-- Dataset entries follows --

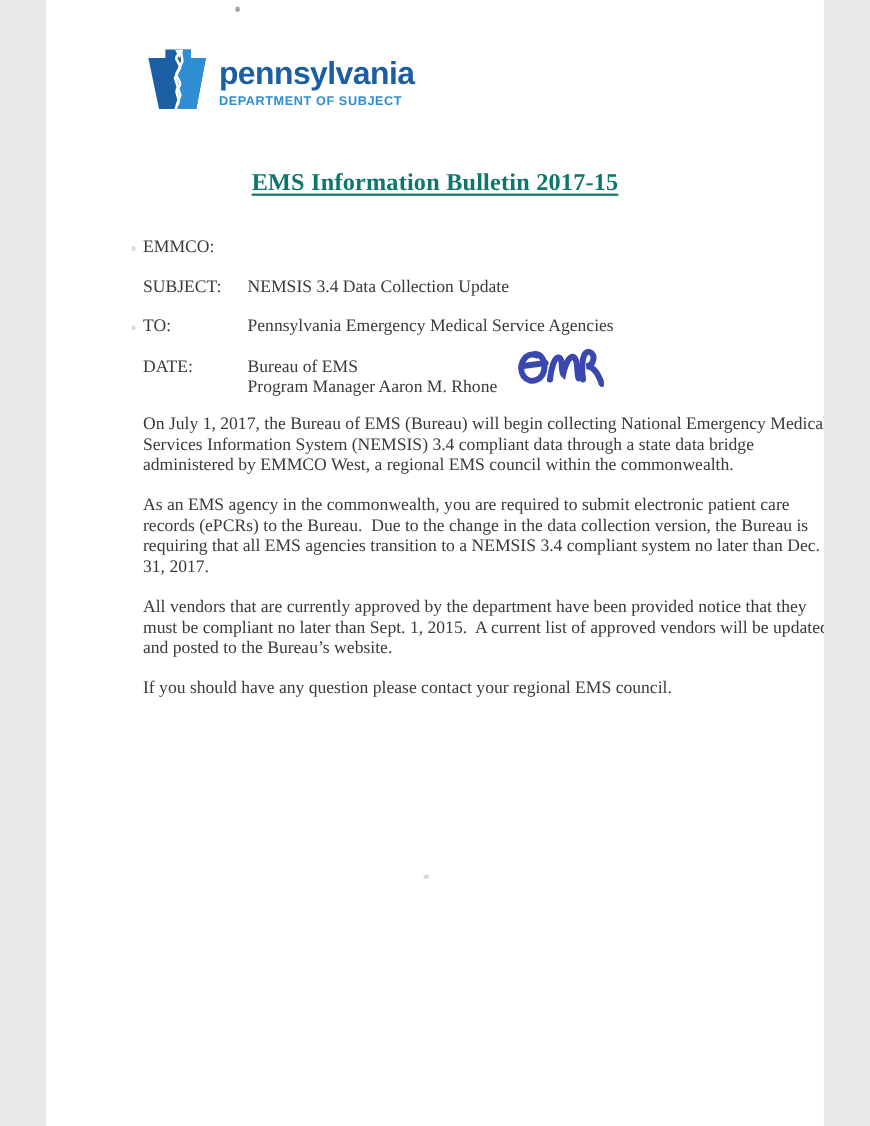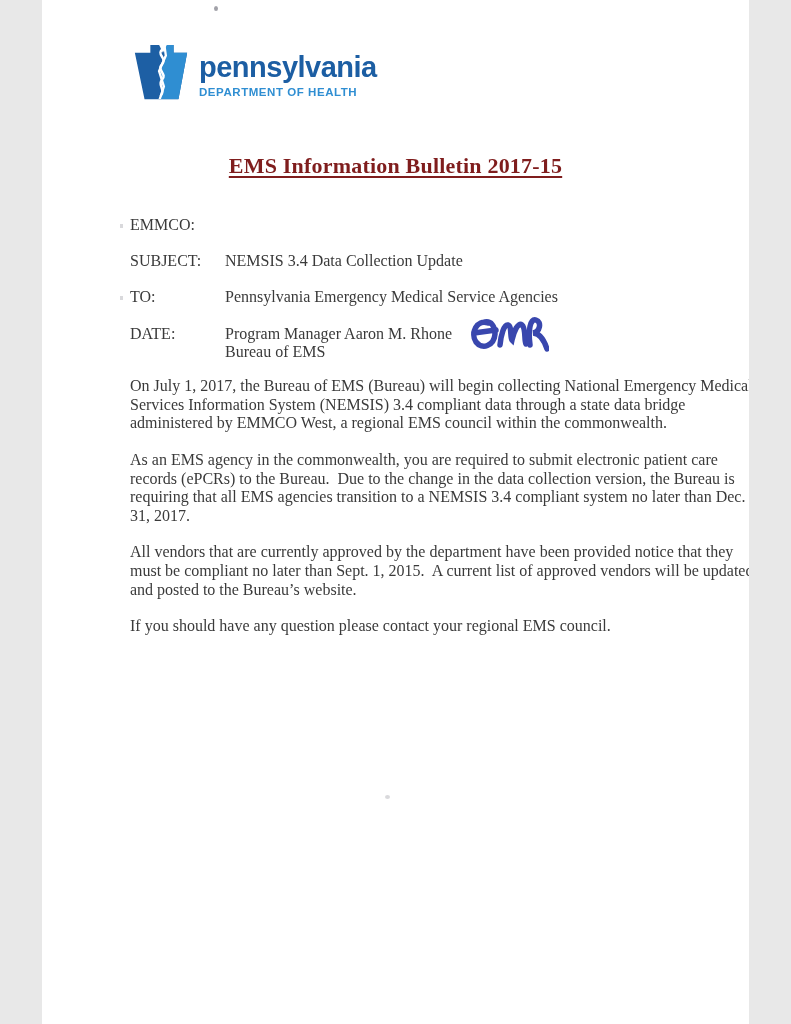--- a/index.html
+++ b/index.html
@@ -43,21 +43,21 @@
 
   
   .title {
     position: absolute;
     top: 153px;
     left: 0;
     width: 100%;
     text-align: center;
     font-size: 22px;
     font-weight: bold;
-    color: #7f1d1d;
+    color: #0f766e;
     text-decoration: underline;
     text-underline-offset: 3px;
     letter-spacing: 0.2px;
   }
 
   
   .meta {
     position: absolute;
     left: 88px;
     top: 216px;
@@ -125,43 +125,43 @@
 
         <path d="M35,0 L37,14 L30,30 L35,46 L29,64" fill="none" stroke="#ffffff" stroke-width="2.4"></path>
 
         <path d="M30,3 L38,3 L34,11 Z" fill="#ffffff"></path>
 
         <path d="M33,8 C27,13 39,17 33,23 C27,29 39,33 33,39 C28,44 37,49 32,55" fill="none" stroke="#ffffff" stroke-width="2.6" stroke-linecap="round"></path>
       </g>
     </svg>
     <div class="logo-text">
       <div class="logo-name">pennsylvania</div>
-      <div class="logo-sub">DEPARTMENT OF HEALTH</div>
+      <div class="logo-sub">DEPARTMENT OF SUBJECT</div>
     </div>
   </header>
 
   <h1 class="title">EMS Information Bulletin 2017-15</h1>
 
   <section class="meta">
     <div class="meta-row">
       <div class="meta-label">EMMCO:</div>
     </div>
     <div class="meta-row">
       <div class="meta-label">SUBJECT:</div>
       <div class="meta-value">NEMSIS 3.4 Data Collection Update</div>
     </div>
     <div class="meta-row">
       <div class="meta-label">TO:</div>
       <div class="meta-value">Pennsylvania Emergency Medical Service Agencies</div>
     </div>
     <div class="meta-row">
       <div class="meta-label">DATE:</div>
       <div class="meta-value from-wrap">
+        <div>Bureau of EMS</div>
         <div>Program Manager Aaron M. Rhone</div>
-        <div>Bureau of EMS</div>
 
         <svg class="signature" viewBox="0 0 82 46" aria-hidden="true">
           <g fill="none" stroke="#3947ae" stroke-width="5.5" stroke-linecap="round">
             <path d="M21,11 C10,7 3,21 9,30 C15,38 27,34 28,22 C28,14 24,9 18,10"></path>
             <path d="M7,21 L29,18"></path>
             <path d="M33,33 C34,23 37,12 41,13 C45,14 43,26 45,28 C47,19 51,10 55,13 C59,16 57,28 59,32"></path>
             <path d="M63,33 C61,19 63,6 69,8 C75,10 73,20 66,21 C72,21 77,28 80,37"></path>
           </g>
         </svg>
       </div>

-- Dataset entries concluded --
-- Dataset entries follows --

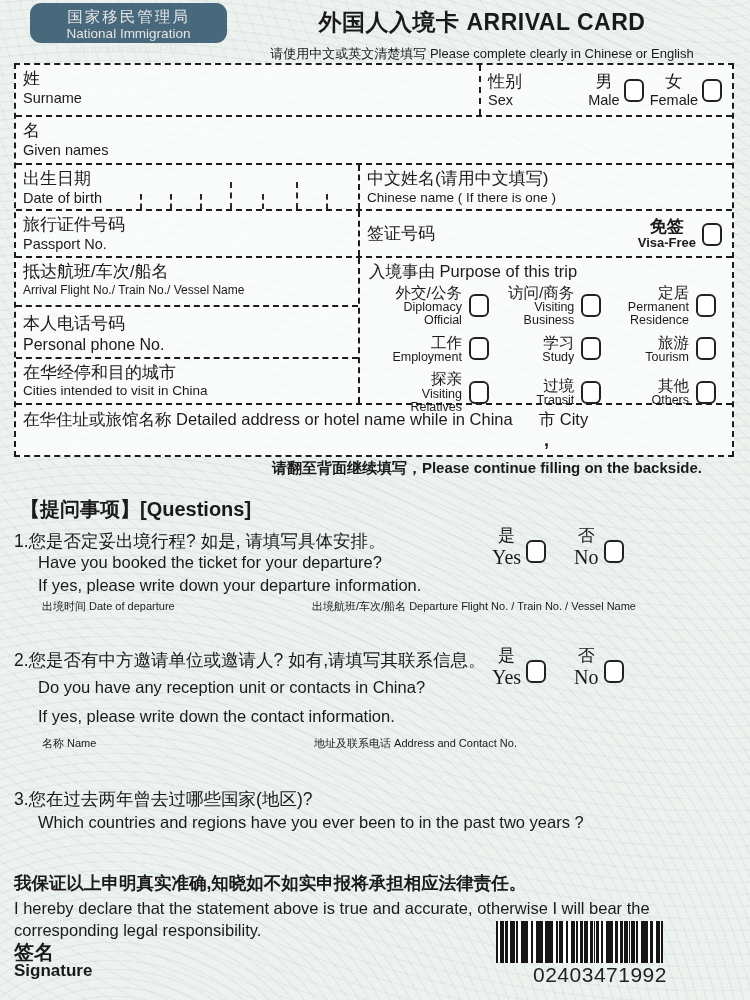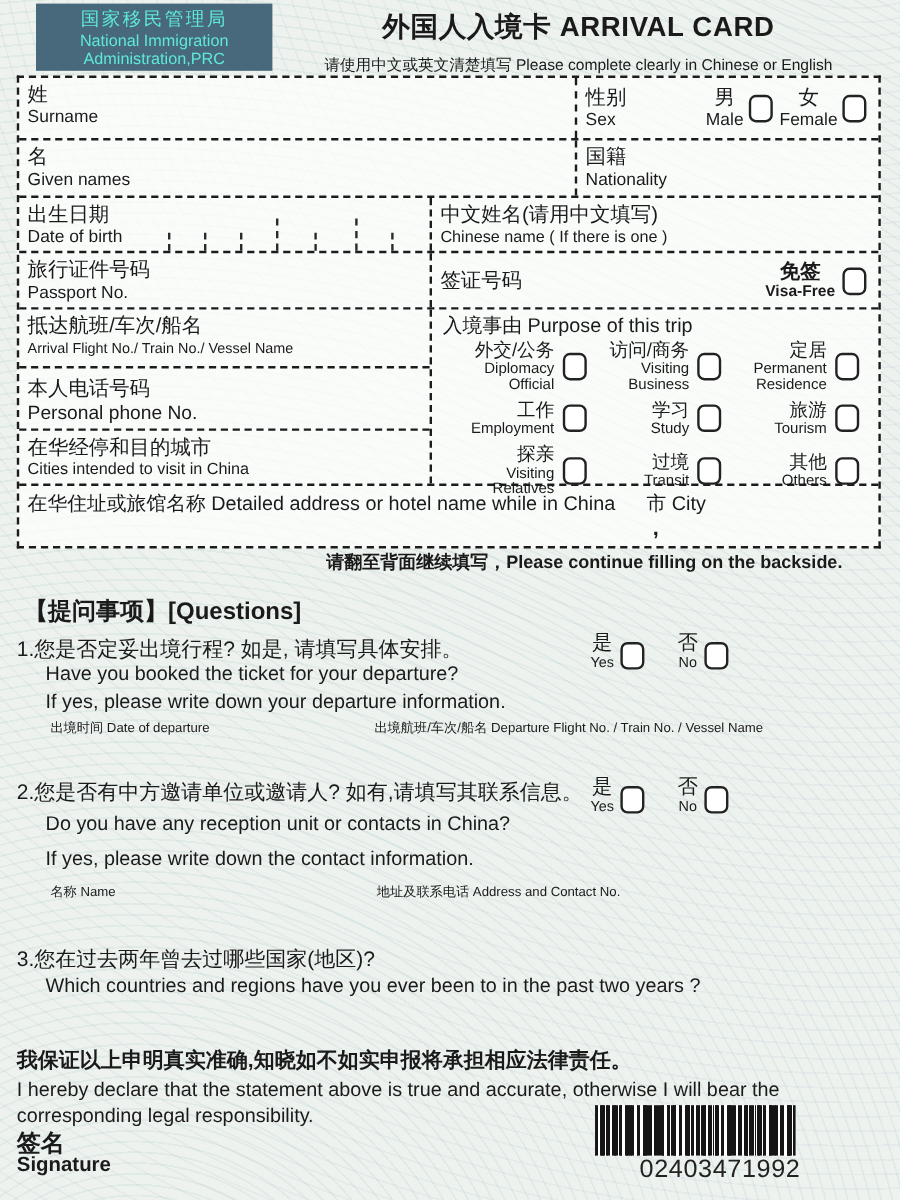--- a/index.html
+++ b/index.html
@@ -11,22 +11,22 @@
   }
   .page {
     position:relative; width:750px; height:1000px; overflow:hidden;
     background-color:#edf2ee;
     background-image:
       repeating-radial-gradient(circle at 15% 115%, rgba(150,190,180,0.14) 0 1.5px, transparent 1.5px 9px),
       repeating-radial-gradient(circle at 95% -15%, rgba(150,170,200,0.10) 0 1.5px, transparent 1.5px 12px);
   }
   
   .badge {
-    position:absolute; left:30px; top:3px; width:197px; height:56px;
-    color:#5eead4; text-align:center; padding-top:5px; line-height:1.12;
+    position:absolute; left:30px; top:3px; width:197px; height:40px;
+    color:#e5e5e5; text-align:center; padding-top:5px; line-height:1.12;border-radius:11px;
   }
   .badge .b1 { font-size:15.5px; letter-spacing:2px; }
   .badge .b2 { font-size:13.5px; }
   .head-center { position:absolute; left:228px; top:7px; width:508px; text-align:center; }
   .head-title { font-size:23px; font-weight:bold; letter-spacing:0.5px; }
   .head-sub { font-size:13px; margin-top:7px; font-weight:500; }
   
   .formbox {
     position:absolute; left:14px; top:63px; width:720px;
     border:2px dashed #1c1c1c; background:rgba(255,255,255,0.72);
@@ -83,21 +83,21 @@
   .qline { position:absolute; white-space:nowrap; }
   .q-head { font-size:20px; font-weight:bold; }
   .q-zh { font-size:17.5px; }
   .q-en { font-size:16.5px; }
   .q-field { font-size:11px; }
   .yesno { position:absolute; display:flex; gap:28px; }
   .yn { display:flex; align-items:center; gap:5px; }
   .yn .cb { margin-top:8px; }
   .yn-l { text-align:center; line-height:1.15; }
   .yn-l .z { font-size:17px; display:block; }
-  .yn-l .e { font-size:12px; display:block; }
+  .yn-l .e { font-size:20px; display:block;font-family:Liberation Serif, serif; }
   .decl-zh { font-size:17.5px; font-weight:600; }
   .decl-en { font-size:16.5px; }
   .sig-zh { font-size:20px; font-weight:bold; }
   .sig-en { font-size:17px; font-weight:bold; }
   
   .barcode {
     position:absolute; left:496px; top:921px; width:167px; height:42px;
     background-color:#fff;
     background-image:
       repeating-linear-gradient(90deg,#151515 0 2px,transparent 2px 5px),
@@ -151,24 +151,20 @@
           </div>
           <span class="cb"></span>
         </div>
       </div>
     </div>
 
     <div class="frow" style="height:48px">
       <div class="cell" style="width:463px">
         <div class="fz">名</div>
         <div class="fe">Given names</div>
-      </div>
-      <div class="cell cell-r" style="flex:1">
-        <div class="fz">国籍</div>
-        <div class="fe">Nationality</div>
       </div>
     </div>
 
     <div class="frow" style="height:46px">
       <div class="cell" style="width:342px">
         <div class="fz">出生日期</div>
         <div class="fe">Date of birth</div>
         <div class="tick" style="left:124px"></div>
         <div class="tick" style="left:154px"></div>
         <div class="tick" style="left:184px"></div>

-- Dataset entries concluded --

▶ _Task details_:
Every line above that has the string "center" needs to be copied.

▶ _Finished exercise_:
     text-align: center;
-    color:#5eead4; text-align:center; padding-top:5px; line-height:1.12;
+    color:#e5e5e5; text-align:center; padding-top:5px; line-height:1.12;border-radius:11px;
   .head-center { position:absolute; left:228px; top:7px; width:508px; text-align:center; }
   .yn { display:flex; align-items:center; gap:5px; }
   .yn-l { text-align:center; line-height:1.15; }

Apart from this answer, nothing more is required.